2012年歐盟通過了《通用數據保護條例》,在這一條例中“被遺忘權”首次以法律形式出現,并與“刪除權”并列。二者相互依存,“刪除權”是手段,“被遺忘權”是結果,從本質上來講二者并無差別,目前有關“被遺忘權”的研究,基本均以此為起點。數據科學家邁爾·舍恩伯格也指出,刪除權與被遺忘權是同一種權利,屬于信息自決權的范疇。在我國學界中,以被遺忘權為名的學術研究較多,刪除權的提法相對較少,國際學界中也較多地采取被遺忘權這一說法,因此本文也沿用了被遺忘權這一概念。
盡管被遺忘權和刪除權提供了保護個人隱私的法律依據,但在實踐上卻遇到了諸多問題,對于隱私泛化、審查的“私人化”等問題的討論也在妨礙著這些權利的落地,而“斷連權”的提出為個人隱私的保護提供了一種新的思路。
國際社會中最早提出“斷連權(right to disconnect)”這一概念的國家是法國。法國在2017年1月通過的勞工法案中正式提出,員工有權利在下班時間不回郵件,公司也不得在下班時間向員工發送郵件,這被看作是斷連權最早的司法實踐。隱私首先是一種“獨處的權利”,也就是個人有權利在私人生活中不被打擾。下班后的時間顯然是屬于員工自己的,因此公司無權打擾,這一規定被學界認為具有明顯的保護個人隱私的意味。
但國內學術界有關斷連權的討論非常鮮見。目前可以追溯到的最早在國內使用“斷連權”這一概念的是方惠等在2020年3月發表的《融入與“斷連”:老年群體ICT使用的學術話語框架分析》一文,文中指出,斷連權的意義在于“保障私人生活空間不受侵犯”,從這個角度看,斷連權與隱私權能指有相當大的一致性。在司法實踐中,盡管“斷連權”的提法在法律中剛剛出現,但實際上“斷連權”的運用卻早已有了諸多實踐。
《岡薩雷斯案》被認為是歐洲“被遺忘權”第一案。在此案中,歐洲法院判定谷歌搜索引擎屏蔽以“姓名”為關鍵詞的搜索結果,而并非刪除全部相關內容,也就是說,用戶通過其他關鍵詞搜索依然可以找到相關鏈接,只不過通過其他關鍵詞獲取的內容是零碎的搜索結果,無法形成完整的個人畫像,也就不會侵犯個人的隱私權利。

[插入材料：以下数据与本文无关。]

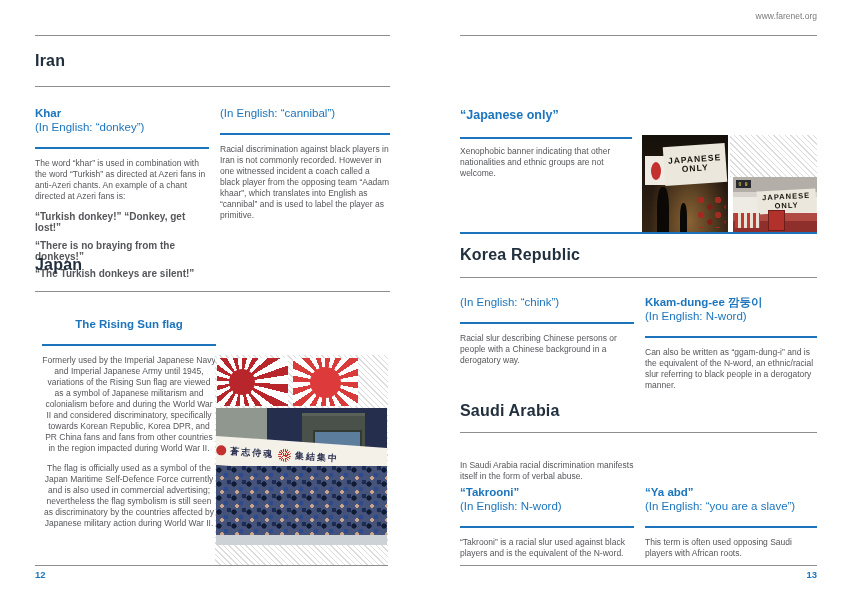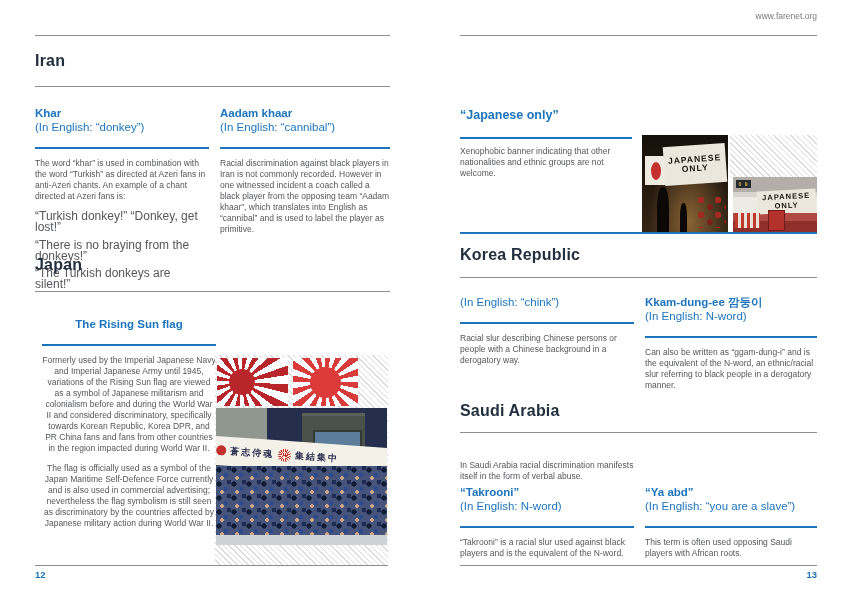--- a/index.html
+++ b/index.html
@@ -13,21 +13,21 @@
   .blue-divider{position:absolute;height:2px;background:#1c75bc;}
 
   .country-title{position:absolute;font-size:16px;font-weight:700;color:#22303e;letter-spacing:0.2px;}
   .section-title{position:absolute;font-size:12.5px;font-weight:700;color:#1c75bc;}
 
   .term-col{position:absolute;width:174px;}
   .term-name{font-size:11.5px;font-weight:700;color:#1c75bc;line-height:14px;margin:0;}
   .term-sub{font-size:11.5px;font-weight:400;color:#1c75bc;line-height:14px;margin:0;}
   .term-rule{height:2px;background:#1c75bc;margin:13px 0 9px 0;}
   .body-txt{font-size:8.5px;line-height:11px;color:#55565a;margin:0 0 9px 0;}
-  .chant{font-size:12px;line-height:11px;color:#55565a;margin:0 0 6.5px 0;}
+  .chant{font-size:10px;line-height:11px;color:#55565a;margin:0 0 6.5px 0;font-weight:bold;}
 
   .page-num{position:absolute;font-size:9.5px;font-weight:700;color:#1c75bc;}
   .site-url{position:absolute;font-size:8.5px;color:#7a7a7a;}
 
   .hatch{background-image:repeating-linear-gradient(45deg,#dcdcdc 0 1px,#ffffff 1px 4px);}
 
   
   #jp-media{position:absolute;left:215px;top:355px;width:173px;height:211px;}
   .flag{position:absolute;top:3px;height:48px;background:#ffffff;overflow:hidden;}
   #flag1{left:2px;width:71px;}
@@ -105,21 +105,20 @@
       <p class="term-name">Khar</p>
       <p class="term-sub">(In English: “donkey”)</p>
       <div class="term-rule"></div>
       <p class="body-txt">The word “khar” is used in combination with the word “Turkish” as directed at Azeri fans in anti-Azeri chants. An example of a chant directed at Azeri fans is:</p>
       <p class="chant">“Turkish donkey!” “Donkey, get lost!”</p>
       <p class="chant">“There is no braying from the donkeys!”</p>
       <p class="chant">“The Turkish donkeys are silent!”</p>
     </div>
 
     <div class="term-col" style="left:220px;top:106px;width:170px;">
-      <p class="term-name">Aadam khaar</p>
       <p class="term-sub">(In English: “cannibal”)</p>
       <div class="term-rule"></div>
       <p class="body-txt">Racial discrimination against black players in Iran is not commonly recorded. However in one witnessed incident a coach called a black player from the opposing team “Aadam khaar”, which translates into English as “cannibal” and is used to label the player as primitive.</p>
     </div>
 
     <div class="country-title" style="left:35px;top:256px;">Japan</div>
     <div class="rule" style="left:35px;top:291px;width:355px;"></div>
 
     <div class="term-col" style="left:42px;top:317px;text-align:center;">
       <p class="term-name">The Rising Sun flag</p>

從此案的判決中可以看出,岡薩雷斯并沒有真正在互聯網中刪除與自己有關的部分信息,僅僅是將這部分信息屏蔽在了人們的視線之外,這種屏蔽關鍵詞的做法與其說是“被刪除權”,不如說是“斷連權”。當通過技術手段使得個人的身份與事件的信息之間不具有聯系時,個人與事件的獨立性都得到了保證,也就實現了私人生活空間不受侵犯。在其他的案件判決中,“斷連”這一做法也實質上被廣泛應用。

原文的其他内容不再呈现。